[Task statement]:
Return all the lines below exactly as written. Drop every picture.

* * * * *

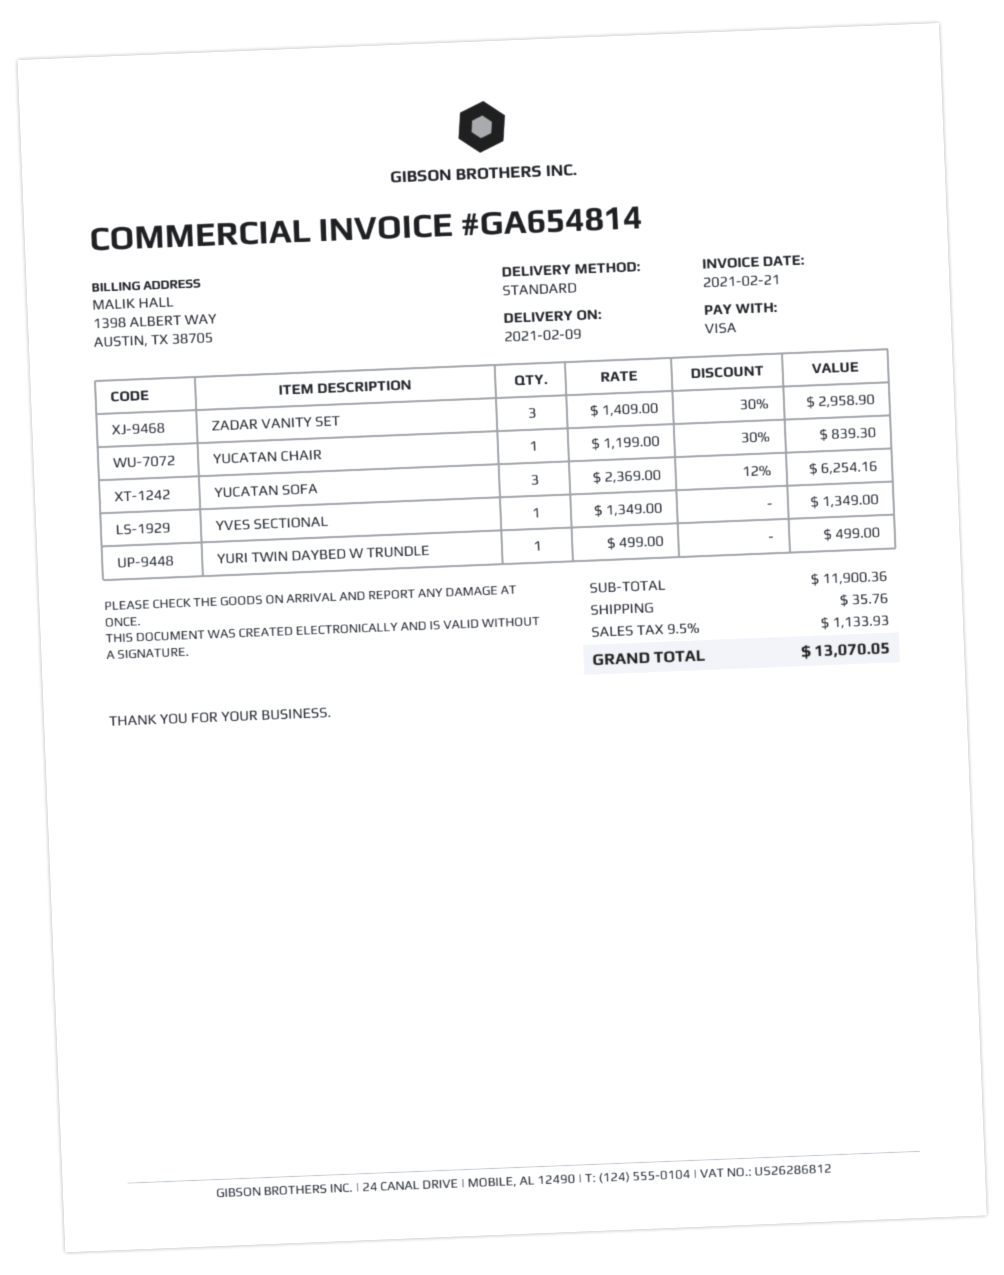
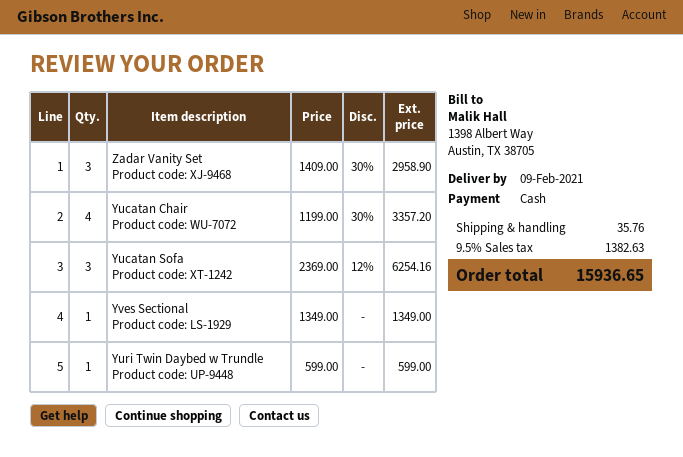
payment method: Visa -> cash
YUCATAN CHAIR: 1 x 1199.00 - 30% = 839.30 -> 4 x 1199.00 - 30% = 3357.20
YURI TWIN DAYBED W TRUNDLE: 1 x 499.00 = 499.00 -> 1 x 599.00 = 599.00
tax: 9.5% = 1133.93 -> 9.5% = 1382.63
total: 13070.05 -> 15936.65

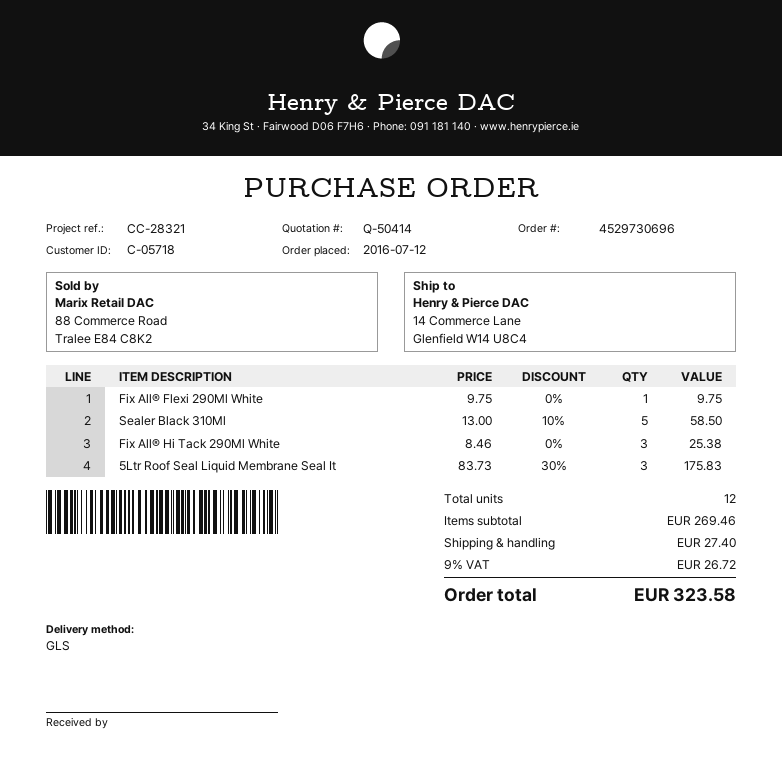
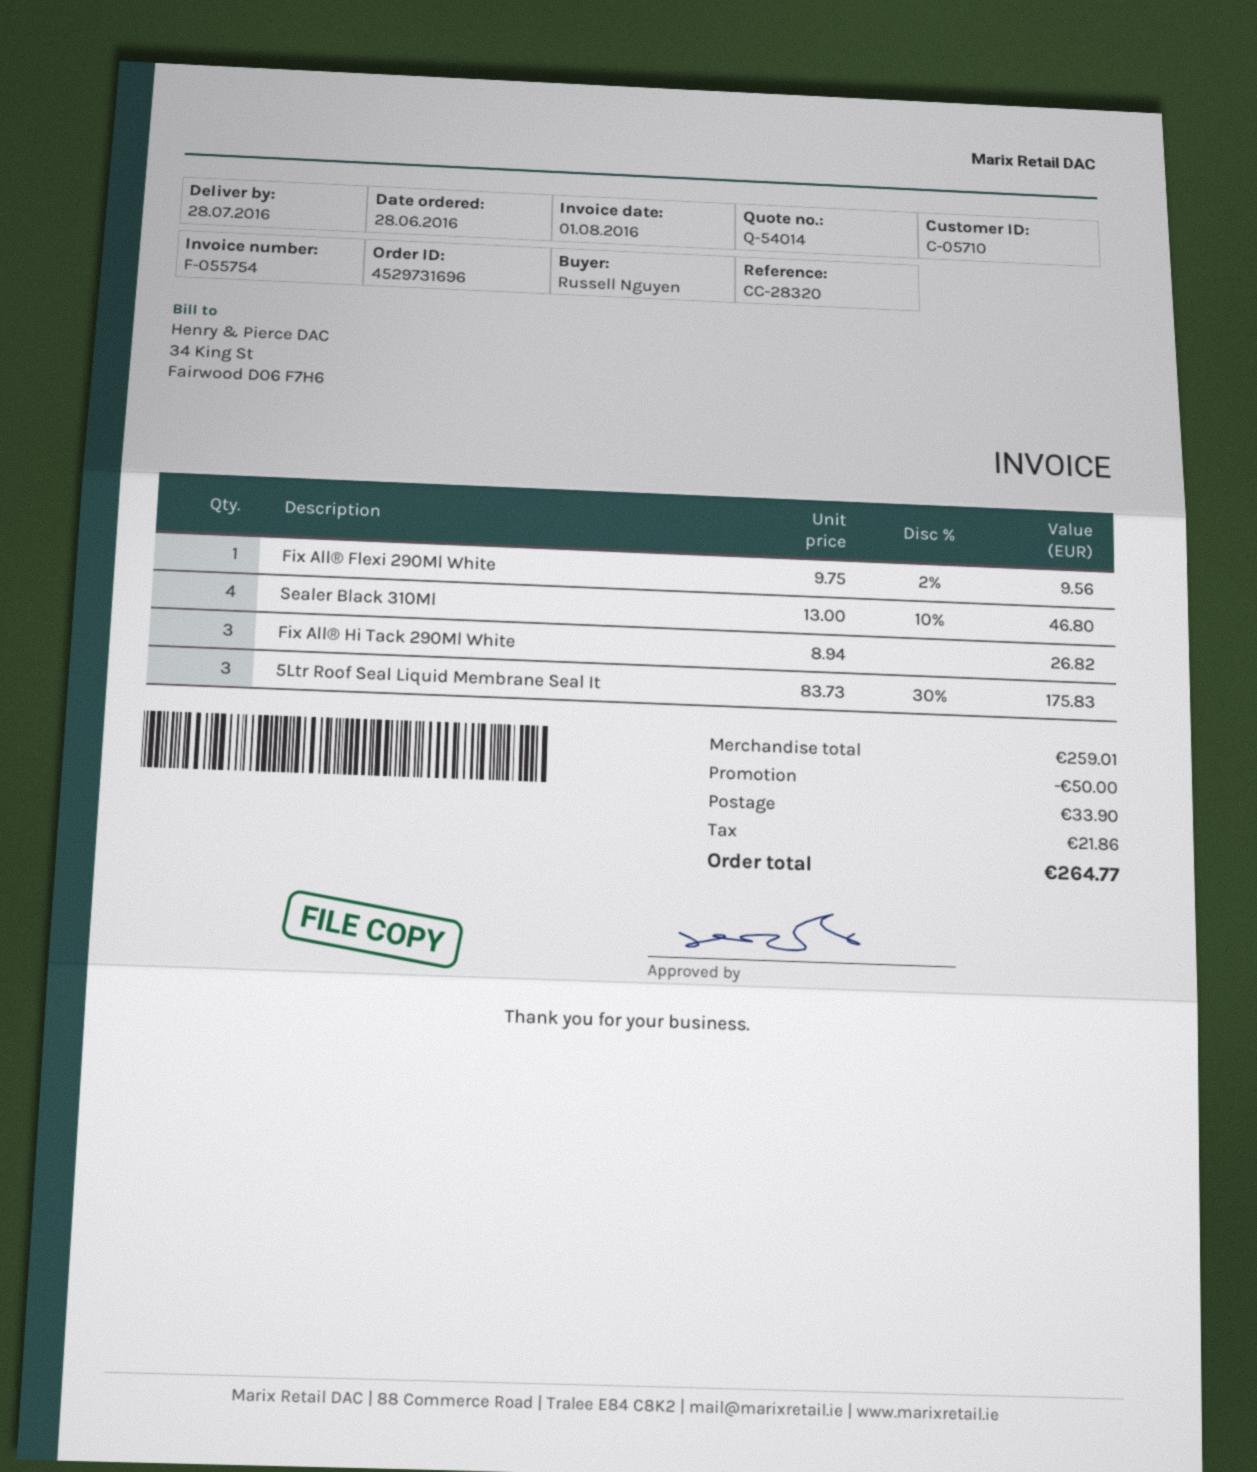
quote number: Q-50414 -> Q-54014
order number: 4529730696 -> 4529731696
order date: 2016-07-12 -> 2016-06-28
customer number: C-05718 -> C-05710
reference: CC-28321 -> CC-28320
Fix All® Flexi 290Ml White: 1 x 9.75 = 9.75 -> 1 x 9.75 - 2% = 9.56
Sealer Black 310Ml: 5 x 13.00 - 10% = 58.50 -> 4 x 13.00 - 10% = 46.80
Fix All® Hi Tack 290Ml White: 3 x 8.46 = 25.38 -> 3 x 8.94 = 26.82
subtotal: 269.46 -> 259.01
discount: none -> 50.00
shipping: 27.40 -> 33.90
tax: 26.72 -> 21.86
total: 323.58 -> 264.77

* * * * *

[Response to this exercise]:
payment method: Visa -> cash
YUCATAN CHAIR: 1 x 1199.00 - 30% = 839.30 -> 4 x 1199.00 - 30% = 3357.20
YURI TWIN DAYBED W TRUNDLE: 1 x 499.00 = 499.00 -> 1 x 599.00 = 599.00
tax: 9.5% = 1133.93 -> 9.5% = 1382.63
total: 13070.05 -> 15936.65

quote number: Q-50414 -> Q-54014
order number: 4529730696 -> 4529731696
order date: 2016-07-12 -> 2016-06-28
customer number: C-05718 -> C-05710
reference: CC-28321 -> CC-28320
Fix All® Flexi 290Ml White: 1 x 9.75 = 9.75 -> 1 x 9.75 - 2% = 9.56
Sealer Black 310Ml: 5 x 13.00 - 10% = 58.50 -> 4 x 13.00 - 10% = 46.80
Fix All® Hi Tack 290Ml White: 3 x 8.46 = 25.38 -> 3 x 8.94 = 26.82
subtotal: 269.46 -> 259.01
discount: none -> 50.00
shipping: 27.40 -> 33.90
tax: 26.72 -> 21.86
total: 323.58 -> 264.77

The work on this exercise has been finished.